Leave the pictures out and restate each entry below word for word.

#### Data to process ####

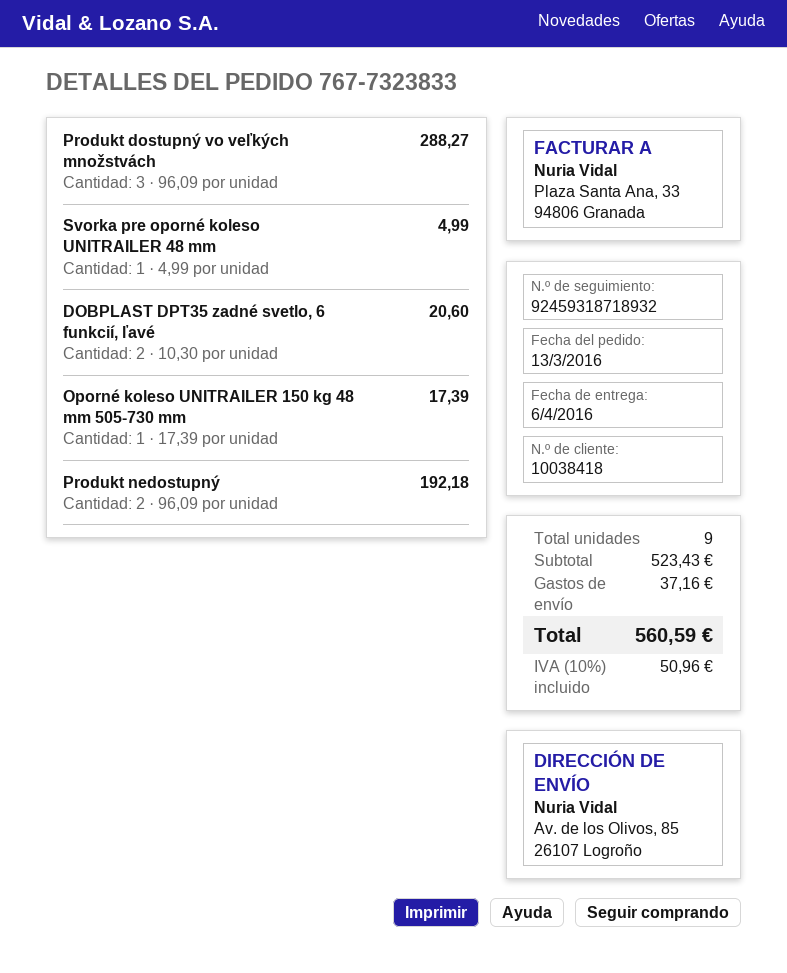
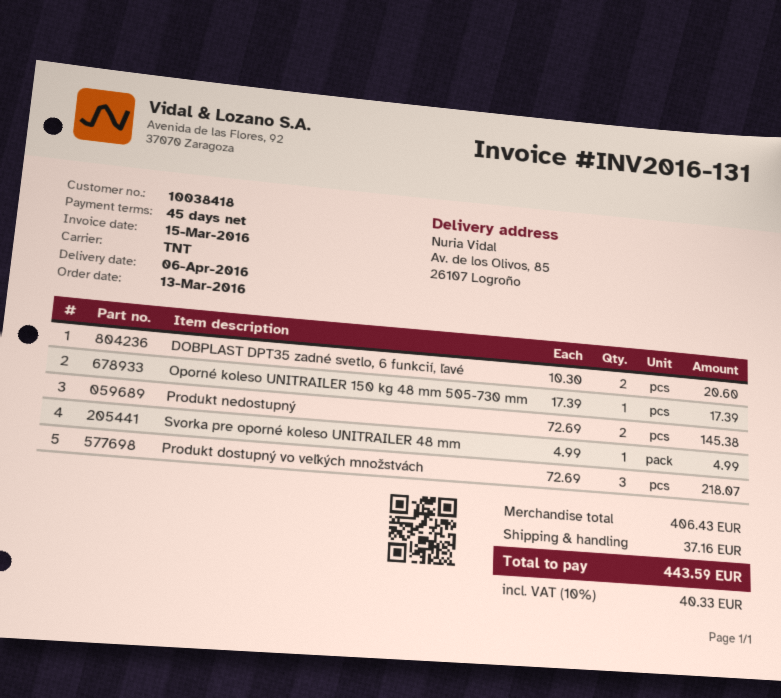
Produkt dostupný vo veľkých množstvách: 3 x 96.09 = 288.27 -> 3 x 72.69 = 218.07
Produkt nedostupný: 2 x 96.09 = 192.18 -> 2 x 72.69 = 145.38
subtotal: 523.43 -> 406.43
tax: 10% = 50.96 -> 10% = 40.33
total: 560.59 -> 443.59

####

_Task solution_:
Produkt dostupný vo veľkých množstvách: 3 x 96.09 = 288.27 -> 3 x 72.69 = 218.07
Produkt nedostupný: 2 x 96.09 = 192.18 -> 2 x 72.69 = 145.38
subtotal: 523.43 -> 406.43
tax: 10% = 50.96 -> 10% = 40.33
total: 560.59 -> 443.59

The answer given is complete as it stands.